In his Hall of Fame career, Boeheim has missed only 12 games - three while recovering from surgery for prostate cancer nearly two decades ago and nine games five years ago as punishment for NCAA violations. Atlantic Coast Conference protocols call for 10 days of isolation plus a 24-hour period without symptoms.

The season opener against Bryant in the Carrier Dome is scheduled for Nov. 27.

“The one thing I’ve learned in my life is you don’t sit still and you don’t give up and you don’t quit,” Boeheim said. “I’m against that 100%, and I see that out there today. I don’t think you give up. I think you try to work through it.
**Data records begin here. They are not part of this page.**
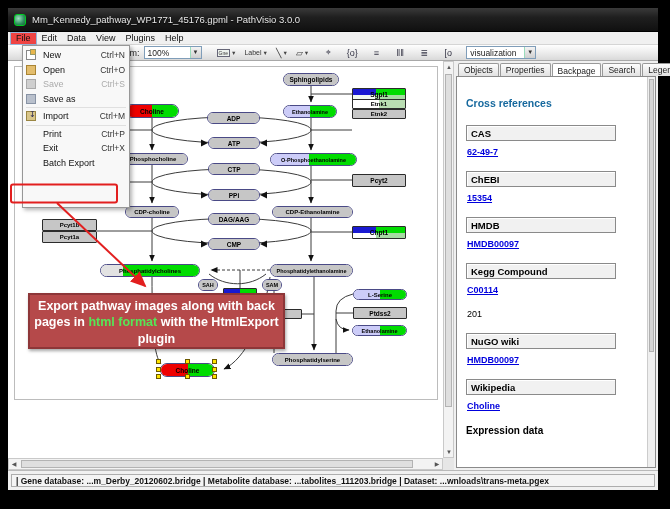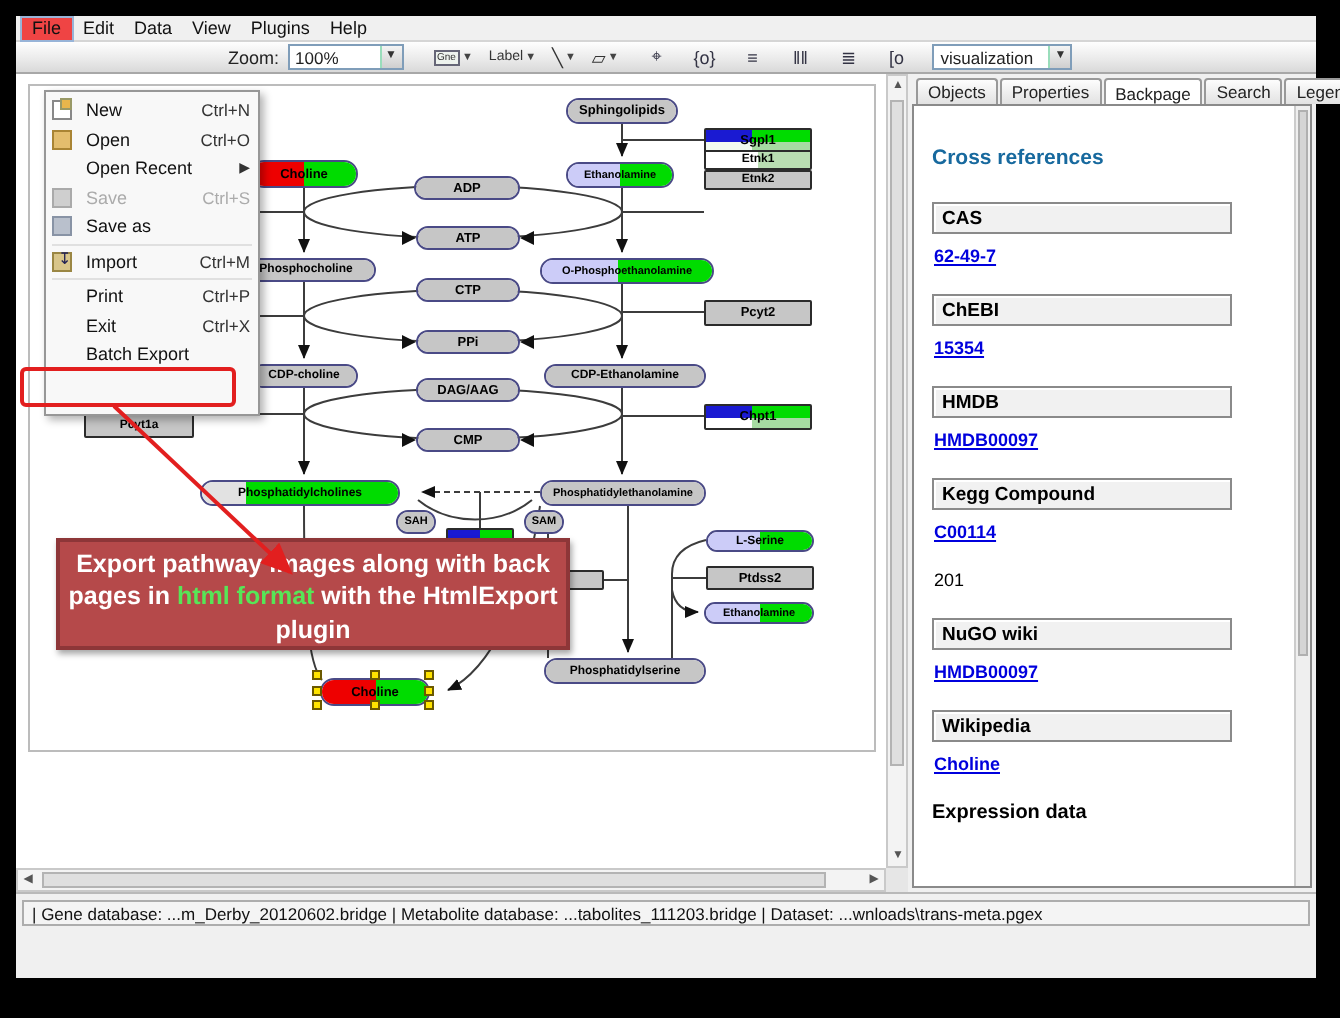"Mm_Kennedy_pathway_WP1771_45176.gpml -" div.titlebar { html: none -> <div> <span></span> <span>Mm_Kennedy_pathway_WP1771_45176.gpml - PathVisio 3.0.0</span> </div> }
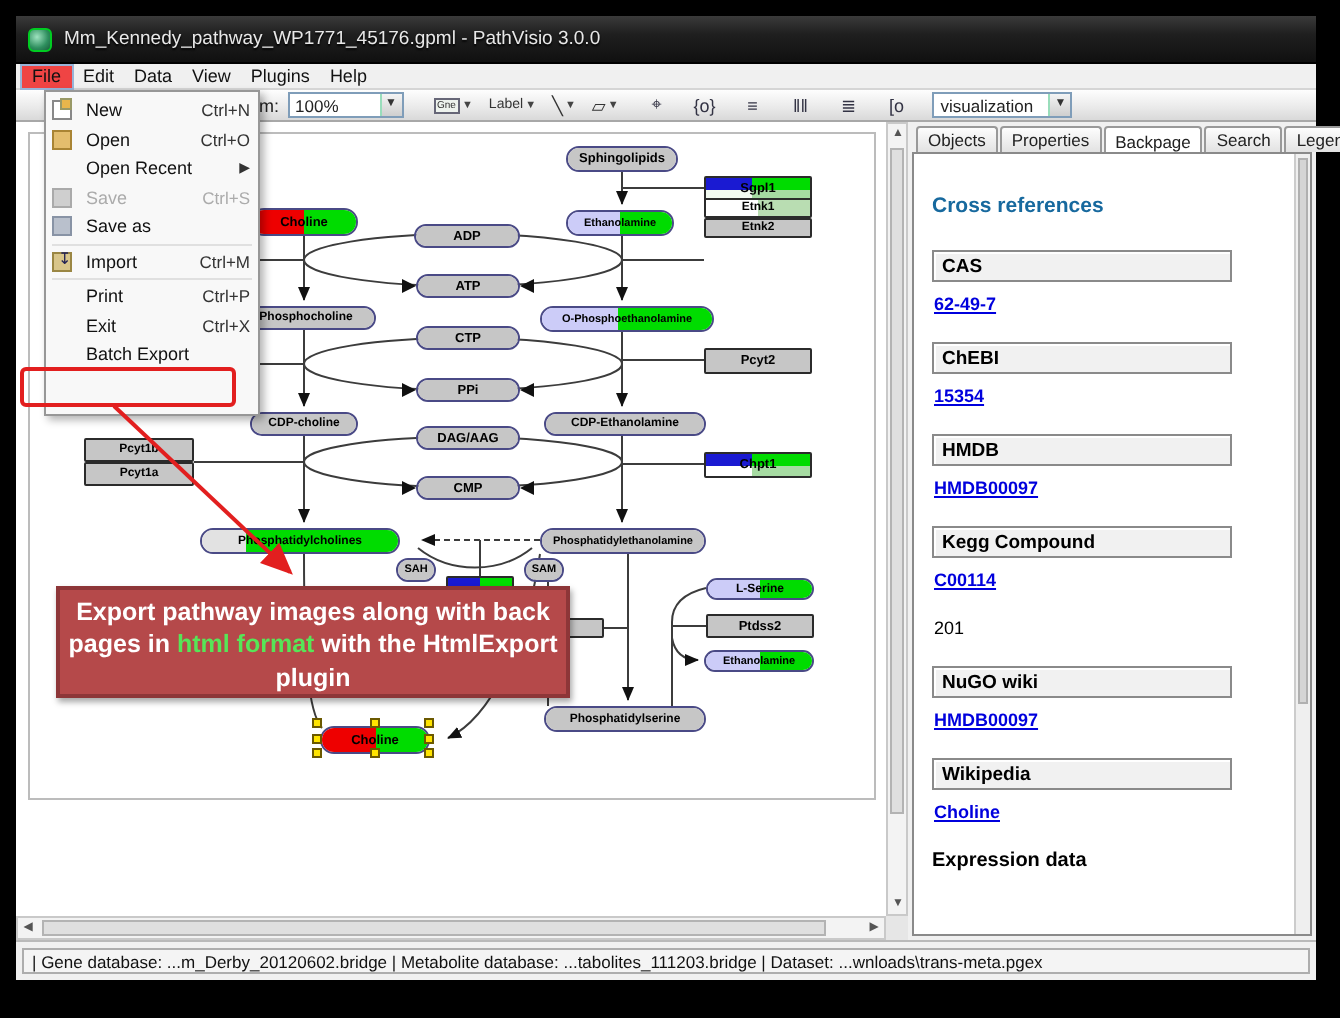"Open Recent" div.mi { html: <div> <span></span> <span>Open Recent</span> <span></span> <span>▶</span> </div> -> none }
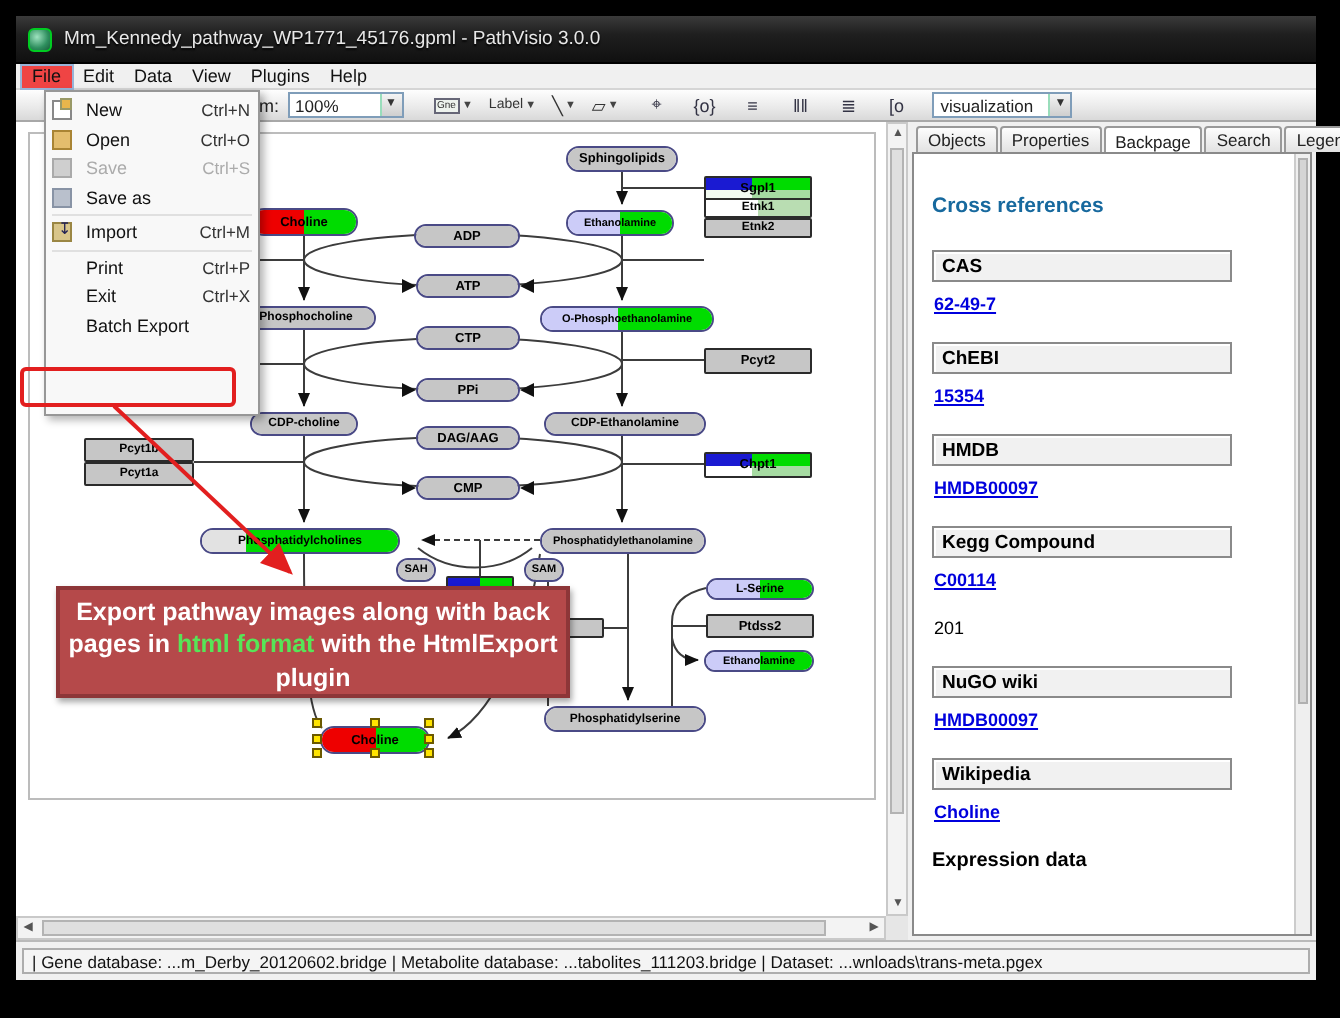"| Gene database:" .statusbar { font-weight: none -> bold }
You establish protocols, try to keep yourself, your players healthy. I think we have to find a way to work through this taking all the precautions we can ... but we can’t give up.”

Babers said he expects Boeheim to be back as soon as he gets the OK and that’s probably about right. At the end of his nine-game suspension, Boeheim was watching the clock waiting for the exact minute the forced hiatus ended so that he could walk in and address the team.

“I’ll you what, that guy is in better shape than a lot of people have any clue,” Babers said. “When he says that he’s at home resting and he’s going to whoop tail and be back here in a little bit, there’s no doubt in my mind that’s exactly what’s going to happen.”